(The task) From the entries below, copy every line holding the word "cell".

· · · · · · ·

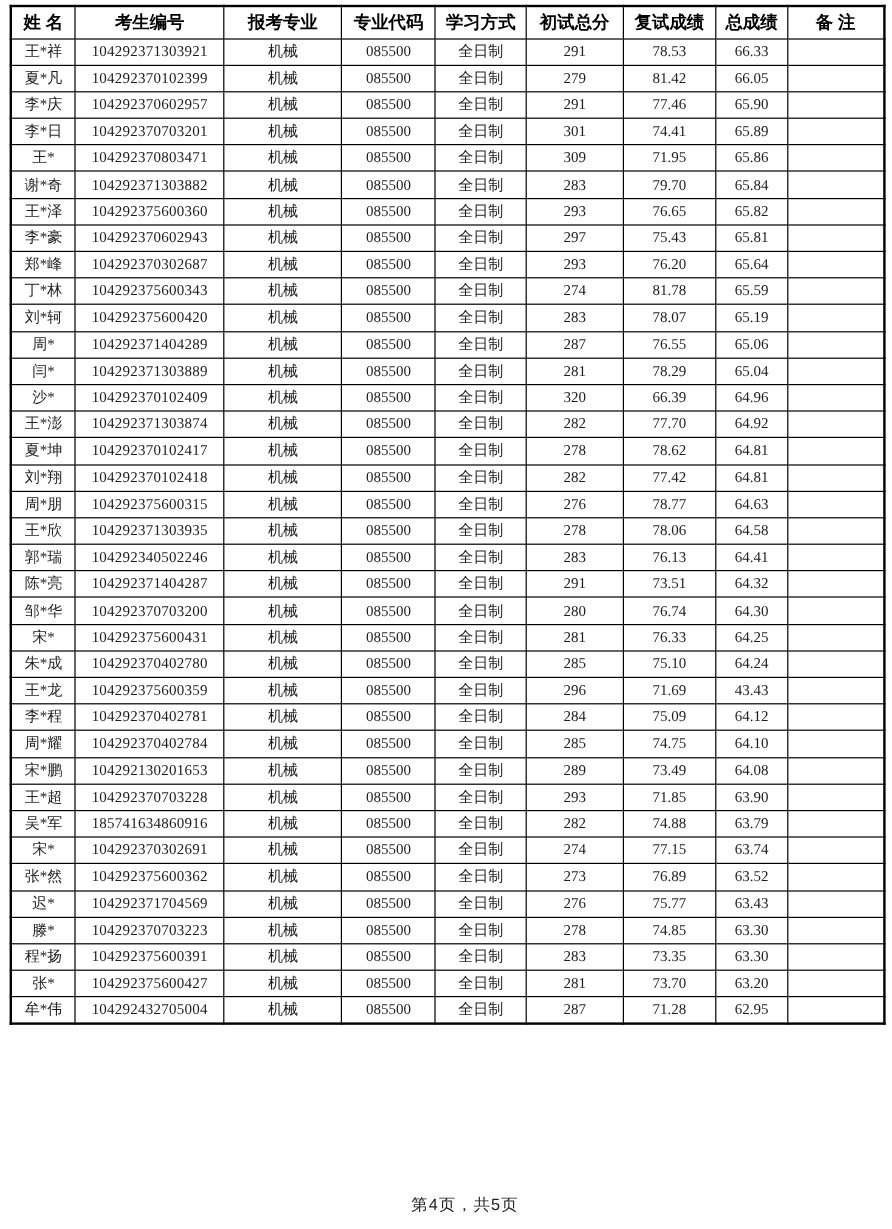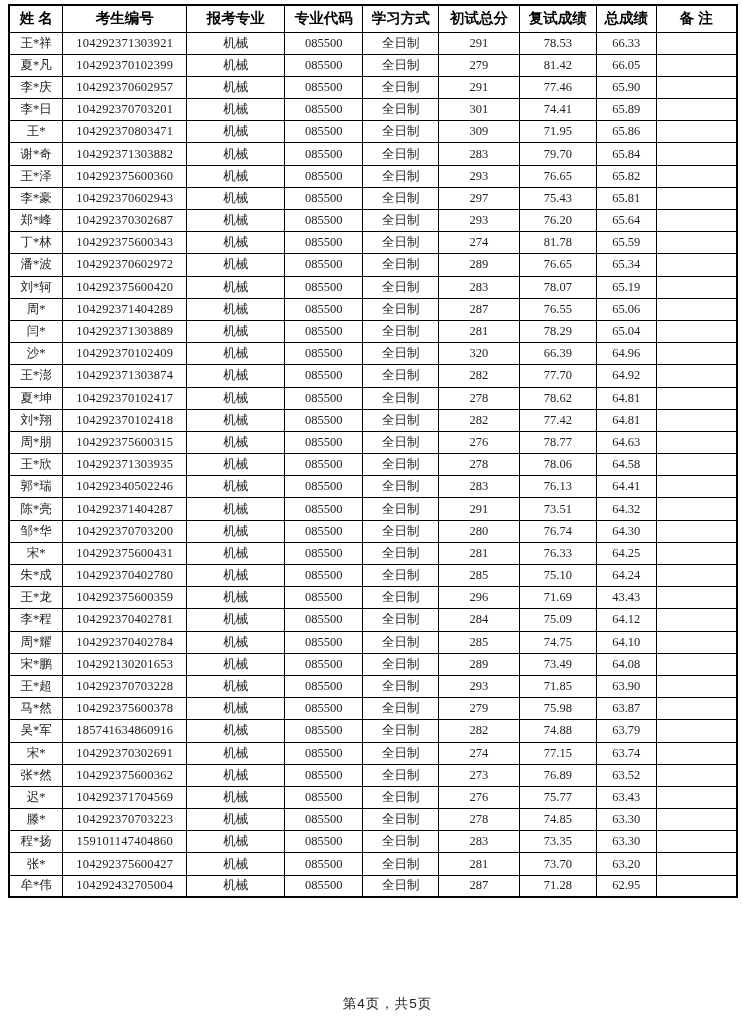--- a/index.html
+++ b/index.html
@@ -203,31 +203,20 @@
           <td class="cell-id">104292375600343</td>
           <td>机械</td>
           <td>085500</td>
           <td>全日制</td>
           <td>274</td>
           <td>81.78</td>
           <td>65.59</td>
           <td></td>
         </tr>
         <tr>
-          <td>潘*波</td>
-          <td class="cell-id">104292370602972</td>
-          <td>机械</td>
-          <td>085500</td>
-          <td>全日制</td>
-          <td>289</td>
-          <td>76.65</td>
-          <td>65.34</td>
-          <td></td>
-        </tr>
-        <tr>
           <td>刘*轲</td>
           <td class="cell-id">104292375600420</td>
           <td>机械</td>
           <td>085500</td>
           <td>全日制</td>
           <td>283</td>
           <td>78.07</td>
           <td>65.19</td>
           <td></td>
         </tr>
@@ -423,31 +412,20 @@
           <td class="cell-id">104292370703228</td>
           <td>机械</td>
           <td>085500</td>
           <td>全日制</td>
           <td>293</td>
           <td>71.85</td>
           <td>63.90</td>
           <td></td>
         </tr>
         <tr>
-          <td>马*然</td>
-          <td class="cell-id">104292375600378</td>
-          <td>机械</td>
-          <td>085500</td>
-          <td>全日制</td>
-          <td>279</td>
-          <td>75.98</td>
-          <td>63.87</td>
-          <td></td>
-        </tr>
-        <tr>
           <td>吴*军</td>
           <td class="cell-id">185741634860916</td>
           <td>机械</td>
           <td>085500</td>
           <td>全日制</td>
           <td>282</td>
           <td>74.88</td>
           <td>63.79</td>
           <td></td>
         </tr>
@@ -490,21 +468,21 @@
           <td>机械</td>
           <td>085500</td>
           <td>全日制</td>
           <td>278</td>
           <td>74.85</td>
           <td>63.30</td>
           <td></td>
         </tr>
         <tr>
           <td>程*扬</td>
-          <td class="cell-id">159101147404860</td>
+          <td class="cell-id">104292375600391</td>
           <td>机械</td>
           <td>085500</td>
           <td>全日制</td>
           <td>283</td>
           <td>73.35</td>
           <td>63.30</td>
           <td></td>
         </tr>
         <tr>
           <td>张*</td>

· · · · · · ·

(Reply to the exercise)
           <td class="cell-id">104292375600343</td>
-          <td class="cell-id">104292370602972</td>
           <td class="cell-id">104292375600420</td>
           <td class="cell-id">104292370703228</td>
-          <td class="cell-id">104292375600378</td>
           <td class="cell-id">185741634860916</td>
-          <td class="cell-id">159101147404860</td>
+          <td class="cell-id">104292375600391</td>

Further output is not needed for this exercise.